EXERCISE
For the entries that follow, restate word for word the line containing "[562,122,692,140] link parameter", the line containing "[646,267,774,285] link parameter", and every line that lies between them.

RECORDS FOR THE TASK

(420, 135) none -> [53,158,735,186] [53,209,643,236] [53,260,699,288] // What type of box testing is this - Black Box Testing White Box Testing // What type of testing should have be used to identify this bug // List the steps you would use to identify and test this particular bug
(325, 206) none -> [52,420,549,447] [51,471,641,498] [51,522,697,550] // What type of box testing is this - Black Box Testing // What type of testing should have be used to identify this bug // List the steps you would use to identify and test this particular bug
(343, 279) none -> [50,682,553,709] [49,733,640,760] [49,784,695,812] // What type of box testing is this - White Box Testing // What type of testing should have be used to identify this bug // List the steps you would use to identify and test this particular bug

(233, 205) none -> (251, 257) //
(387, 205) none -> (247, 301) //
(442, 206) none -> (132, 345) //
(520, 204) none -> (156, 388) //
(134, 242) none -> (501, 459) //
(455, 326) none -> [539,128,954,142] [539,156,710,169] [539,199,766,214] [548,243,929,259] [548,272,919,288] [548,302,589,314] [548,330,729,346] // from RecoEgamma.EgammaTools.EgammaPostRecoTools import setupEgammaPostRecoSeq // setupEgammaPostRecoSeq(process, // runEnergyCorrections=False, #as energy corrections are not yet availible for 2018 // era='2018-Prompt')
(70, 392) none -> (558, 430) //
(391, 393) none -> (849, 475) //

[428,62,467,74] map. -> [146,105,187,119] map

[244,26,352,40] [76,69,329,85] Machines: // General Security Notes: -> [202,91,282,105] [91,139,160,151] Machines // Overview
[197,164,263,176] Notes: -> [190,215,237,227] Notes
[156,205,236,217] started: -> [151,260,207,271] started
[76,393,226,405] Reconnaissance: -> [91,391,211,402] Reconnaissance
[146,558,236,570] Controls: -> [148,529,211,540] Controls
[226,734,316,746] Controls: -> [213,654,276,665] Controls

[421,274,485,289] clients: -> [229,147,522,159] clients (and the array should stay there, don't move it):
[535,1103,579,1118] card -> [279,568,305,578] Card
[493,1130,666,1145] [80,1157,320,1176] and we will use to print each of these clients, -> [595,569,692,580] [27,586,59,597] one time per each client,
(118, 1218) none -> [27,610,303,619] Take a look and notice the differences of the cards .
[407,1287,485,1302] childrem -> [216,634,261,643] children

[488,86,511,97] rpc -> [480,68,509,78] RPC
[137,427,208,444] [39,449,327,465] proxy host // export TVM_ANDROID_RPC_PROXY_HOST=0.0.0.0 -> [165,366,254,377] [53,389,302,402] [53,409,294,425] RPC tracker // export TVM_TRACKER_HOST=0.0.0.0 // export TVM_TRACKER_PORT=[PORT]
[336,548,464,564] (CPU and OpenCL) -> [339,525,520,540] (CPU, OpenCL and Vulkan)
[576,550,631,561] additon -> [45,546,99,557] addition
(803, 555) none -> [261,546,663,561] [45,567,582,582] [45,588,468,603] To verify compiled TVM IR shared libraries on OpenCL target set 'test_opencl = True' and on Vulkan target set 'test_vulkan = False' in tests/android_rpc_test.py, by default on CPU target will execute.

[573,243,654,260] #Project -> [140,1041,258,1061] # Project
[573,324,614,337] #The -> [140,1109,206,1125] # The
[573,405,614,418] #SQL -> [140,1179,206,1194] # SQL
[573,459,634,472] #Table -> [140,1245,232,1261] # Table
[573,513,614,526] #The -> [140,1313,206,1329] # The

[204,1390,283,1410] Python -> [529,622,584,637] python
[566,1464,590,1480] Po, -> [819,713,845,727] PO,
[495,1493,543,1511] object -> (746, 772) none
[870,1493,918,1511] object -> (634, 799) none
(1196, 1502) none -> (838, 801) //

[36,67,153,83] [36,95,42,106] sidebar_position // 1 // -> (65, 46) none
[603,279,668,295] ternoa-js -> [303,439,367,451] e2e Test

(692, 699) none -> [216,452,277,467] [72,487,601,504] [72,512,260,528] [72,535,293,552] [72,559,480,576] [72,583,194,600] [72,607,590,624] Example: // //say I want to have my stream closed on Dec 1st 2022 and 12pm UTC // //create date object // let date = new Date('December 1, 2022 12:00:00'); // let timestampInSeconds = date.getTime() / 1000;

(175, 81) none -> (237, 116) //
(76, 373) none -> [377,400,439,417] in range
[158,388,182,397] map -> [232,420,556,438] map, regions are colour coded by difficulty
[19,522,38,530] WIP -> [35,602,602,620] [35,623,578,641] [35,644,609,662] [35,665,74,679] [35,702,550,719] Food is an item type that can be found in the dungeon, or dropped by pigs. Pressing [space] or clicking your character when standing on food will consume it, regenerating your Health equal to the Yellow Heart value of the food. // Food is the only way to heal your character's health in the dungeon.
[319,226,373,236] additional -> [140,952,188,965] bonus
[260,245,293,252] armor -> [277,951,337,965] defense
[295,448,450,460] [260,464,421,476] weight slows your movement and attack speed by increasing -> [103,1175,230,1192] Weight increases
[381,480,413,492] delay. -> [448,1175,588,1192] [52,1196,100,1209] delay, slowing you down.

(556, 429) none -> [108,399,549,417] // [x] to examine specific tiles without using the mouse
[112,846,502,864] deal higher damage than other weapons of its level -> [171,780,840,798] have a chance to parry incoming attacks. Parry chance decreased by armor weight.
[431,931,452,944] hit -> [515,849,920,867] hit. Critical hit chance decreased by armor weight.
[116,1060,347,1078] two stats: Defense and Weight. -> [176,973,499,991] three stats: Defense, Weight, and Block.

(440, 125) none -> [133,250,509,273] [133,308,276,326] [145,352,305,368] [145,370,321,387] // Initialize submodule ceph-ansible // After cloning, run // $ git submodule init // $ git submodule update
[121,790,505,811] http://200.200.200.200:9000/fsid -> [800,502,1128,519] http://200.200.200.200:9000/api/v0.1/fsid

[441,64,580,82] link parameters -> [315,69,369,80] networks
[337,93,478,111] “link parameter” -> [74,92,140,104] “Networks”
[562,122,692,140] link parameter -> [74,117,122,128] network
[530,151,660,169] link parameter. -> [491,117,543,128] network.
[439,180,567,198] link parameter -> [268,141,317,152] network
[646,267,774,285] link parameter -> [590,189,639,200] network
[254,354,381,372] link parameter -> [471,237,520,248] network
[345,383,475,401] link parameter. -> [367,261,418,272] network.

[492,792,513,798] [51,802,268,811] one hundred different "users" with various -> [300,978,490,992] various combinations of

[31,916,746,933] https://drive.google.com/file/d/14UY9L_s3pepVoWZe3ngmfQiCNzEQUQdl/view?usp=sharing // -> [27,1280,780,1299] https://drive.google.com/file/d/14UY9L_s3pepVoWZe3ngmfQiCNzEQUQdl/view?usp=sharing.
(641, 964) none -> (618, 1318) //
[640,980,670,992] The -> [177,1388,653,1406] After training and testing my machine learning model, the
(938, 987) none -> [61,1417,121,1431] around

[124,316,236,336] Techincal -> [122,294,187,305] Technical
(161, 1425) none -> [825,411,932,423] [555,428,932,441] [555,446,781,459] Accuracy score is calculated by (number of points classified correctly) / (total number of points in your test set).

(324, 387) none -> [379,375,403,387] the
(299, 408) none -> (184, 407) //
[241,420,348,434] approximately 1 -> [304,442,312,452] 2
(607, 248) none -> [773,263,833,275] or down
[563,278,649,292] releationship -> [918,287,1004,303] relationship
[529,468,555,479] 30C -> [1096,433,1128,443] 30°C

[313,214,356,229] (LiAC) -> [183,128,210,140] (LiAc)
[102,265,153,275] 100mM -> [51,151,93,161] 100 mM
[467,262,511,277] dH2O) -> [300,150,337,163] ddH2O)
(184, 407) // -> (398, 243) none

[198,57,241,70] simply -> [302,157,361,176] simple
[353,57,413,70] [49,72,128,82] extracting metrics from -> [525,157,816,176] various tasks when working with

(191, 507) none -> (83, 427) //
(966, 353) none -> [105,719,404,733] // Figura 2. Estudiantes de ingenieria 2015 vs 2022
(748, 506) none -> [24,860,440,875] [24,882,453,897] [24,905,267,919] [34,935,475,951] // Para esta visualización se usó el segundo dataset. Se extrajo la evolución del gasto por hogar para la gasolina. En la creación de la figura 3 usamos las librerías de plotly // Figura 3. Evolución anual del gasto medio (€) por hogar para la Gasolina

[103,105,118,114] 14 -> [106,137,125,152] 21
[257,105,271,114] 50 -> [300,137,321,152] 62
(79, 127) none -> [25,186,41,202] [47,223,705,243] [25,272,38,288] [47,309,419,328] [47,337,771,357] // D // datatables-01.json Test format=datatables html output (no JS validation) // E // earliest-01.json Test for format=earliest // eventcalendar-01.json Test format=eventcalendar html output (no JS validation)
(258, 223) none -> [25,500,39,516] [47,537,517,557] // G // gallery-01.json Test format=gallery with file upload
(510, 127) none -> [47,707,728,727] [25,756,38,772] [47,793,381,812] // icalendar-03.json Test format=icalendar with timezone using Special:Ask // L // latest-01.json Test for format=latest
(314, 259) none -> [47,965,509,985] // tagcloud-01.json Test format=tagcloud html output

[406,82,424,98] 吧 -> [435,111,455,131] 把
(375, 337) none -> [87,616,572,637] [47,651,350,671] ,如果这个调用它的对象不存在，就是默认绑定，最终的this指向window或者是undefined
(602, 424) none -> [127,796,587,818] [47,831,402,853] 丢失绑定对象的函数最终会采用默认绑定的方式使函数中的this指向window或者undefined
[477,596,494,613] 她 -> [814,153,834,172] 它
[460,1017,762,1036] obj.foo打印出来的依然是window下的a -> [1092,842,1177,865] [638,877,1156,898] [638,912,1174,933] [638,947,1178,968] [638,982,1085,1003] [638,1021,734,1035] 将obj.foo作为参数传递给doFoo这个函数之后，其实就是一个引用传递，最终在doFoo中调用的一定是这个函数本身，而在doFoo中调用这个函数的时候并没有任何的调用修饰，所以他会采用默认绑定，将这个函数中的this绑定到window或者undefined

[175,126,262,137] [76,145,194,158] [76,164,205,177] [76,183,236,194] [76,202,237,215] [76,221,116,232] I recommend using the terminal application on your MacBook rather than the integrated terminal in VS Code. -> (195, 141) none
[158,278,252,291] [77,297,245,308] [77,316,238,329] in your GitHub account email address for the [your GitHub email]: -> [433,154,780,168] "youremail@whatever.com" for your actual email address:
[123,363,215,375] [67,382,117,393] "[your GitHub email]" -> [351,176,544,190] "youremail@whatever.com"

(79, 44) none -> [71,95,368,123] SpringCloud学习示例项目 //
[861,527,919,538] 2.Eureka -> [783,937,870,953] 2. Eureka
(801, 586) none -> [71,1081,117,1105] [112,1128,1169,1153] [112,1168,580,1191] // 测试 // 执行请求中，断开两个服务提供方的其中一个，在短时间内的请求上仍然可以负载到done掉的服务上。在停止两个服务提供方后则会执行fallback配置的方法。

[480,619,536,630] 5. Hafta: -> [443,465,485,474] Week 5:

EXERCISE SOLUTION
[562,122,692,140] link parameter -> [74,117,122,128] network
[530,151,660,169] link parameter. -> [491,117,543,128] network.
[439,180,567,198] link parameter -> [268,141,317,152] network
[646,267,774,285] link parameter -> [590,189,639,200] network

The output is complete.